From d71d2dc219b359c00f0fe596d6ffd81e343ecc43 Mon Sep 17 00:00:00 2001
From: Sean Mooney <work@seanmooney.info>
Date: Wed, 8 Feb 2023 07:15:32 +0000
Subject: [PATCH] introduce global greenpool

This change add a global greenpool which is used to manage
the greenthreads created via nova.utils.spawn(_n).

A test fixture is also added to use an isolated greenpool
which will raise an exception if a greenthread is leaked.
the fixture will optionally raise if greenlets are leaked.
This is enabled by unit test by default and is configurable
for functional tests.

This change removes all greenthread leaks from the unit
and functional tests that were detected. 7 functional
tests still leak greenlets but they have no obvious
cause. as such greenlet leaks are not treated as errors
for funtional tests by default.
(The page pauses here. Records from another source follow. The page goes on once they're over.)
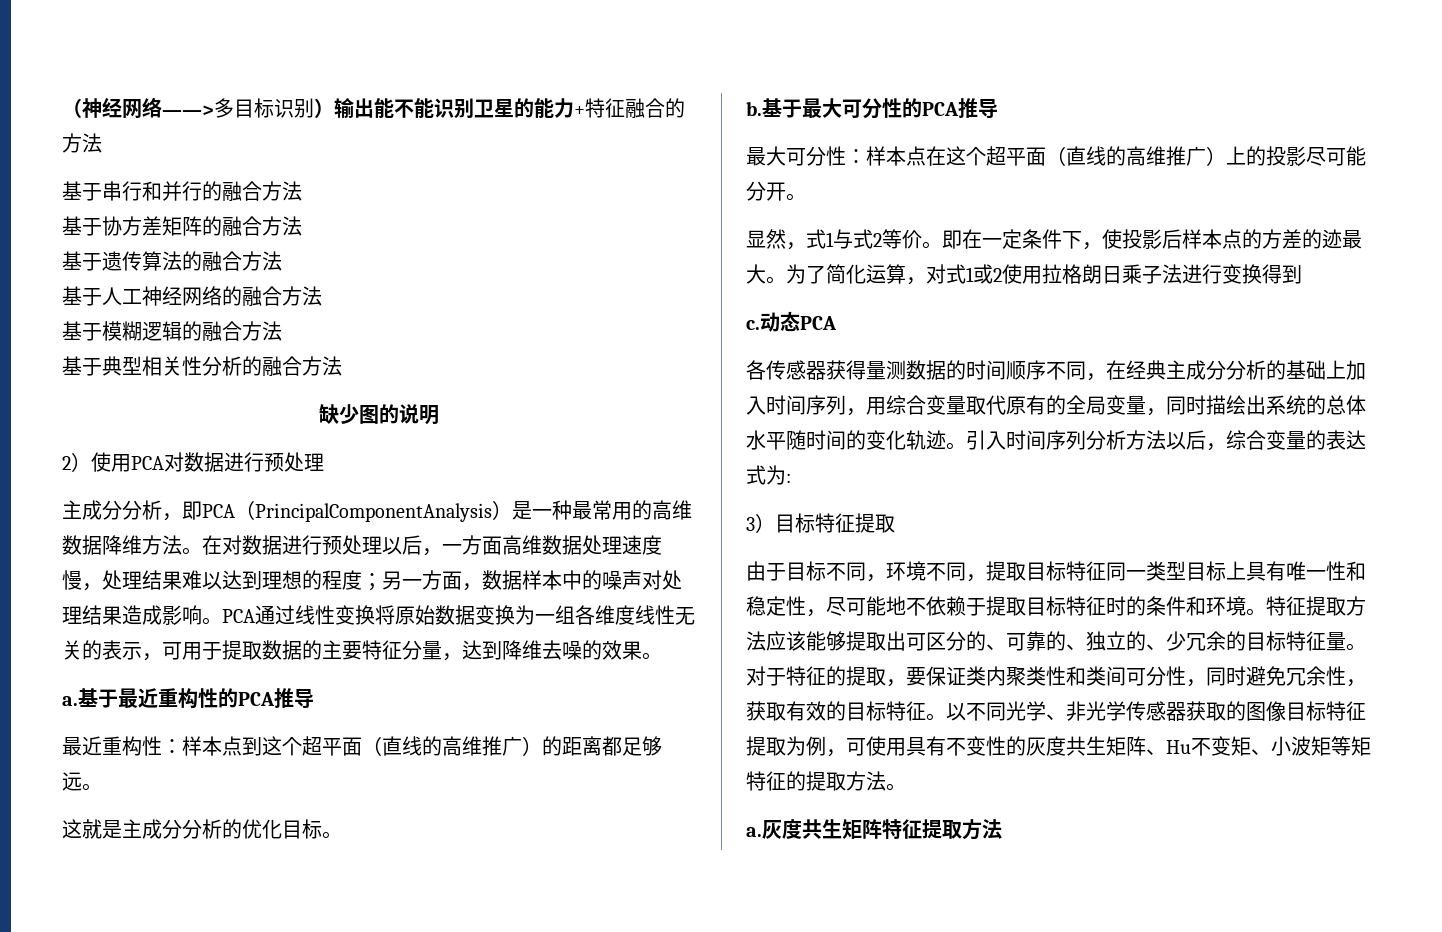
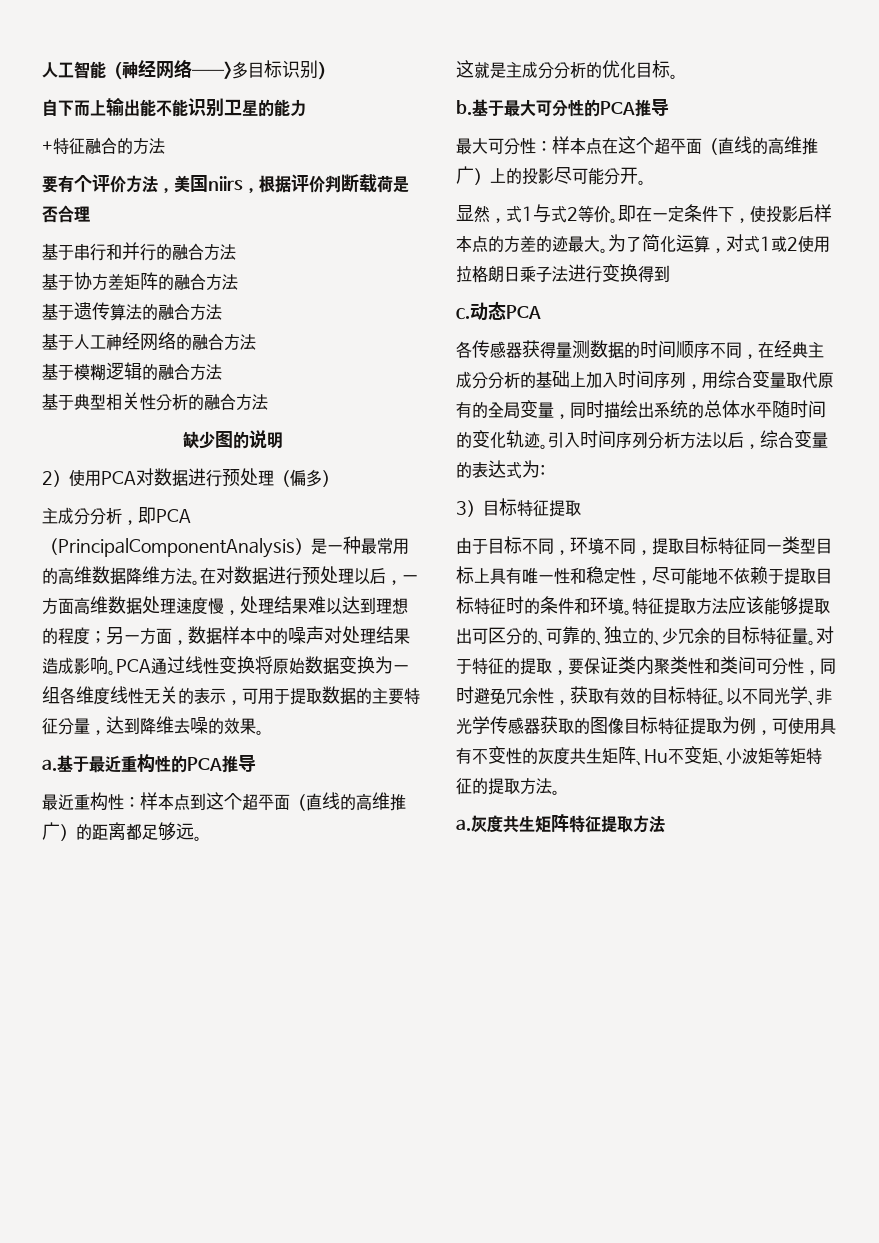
- （神经网络——>多目标识别）输出能不能识别卫星的能力+特征融合的方法
+ 人工智能（神经网络——>多目标识别）
+ 自下而上输出能不能识别卫星的能力
+ +特征融合的方法
+ 要有个评价方法，美国niirs，根据评价判断载荷是否合理
- 2）使用PCA对数据进行预处理
+ 2）使用PCA对数据进行预处理（偏多）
Greenthread leaks
are always treated as errors.
Set NOVA_RAISE_ON_GREENLET_LEAK=1|true|yes when invoking
tox to make greenlet leaks an error for functional tests.

Change-Id: I73b4684744b340bfb80da08537a745167ddea106
---
 nova/conf/base.py                           |  8 +++
 nova/test.py                                |  1 +
 nova/tests/fixtures/nova.py                 | 59 +++++++++++++++++++++
 nova/tests/functional/integrated_helpers.py |  7 +++
 nova/tests/unit/test_service.py             |  7 ++-
 nova/tests/unit/test_utils.py               | 11 ++--
 nova/tests/unit/test_wsgi.py                | 11 ++--
 nova/tests/unit/virt/libvirt/test_host.py   |  2 +
 nova/utils.py                               | 19 +++++--
 nova/virt/libvirt/host.py                   |  6 +--
 tox.ini                                     | 17 ++++++
 11 files changed, 128 insertions(+), 20 deletions(-)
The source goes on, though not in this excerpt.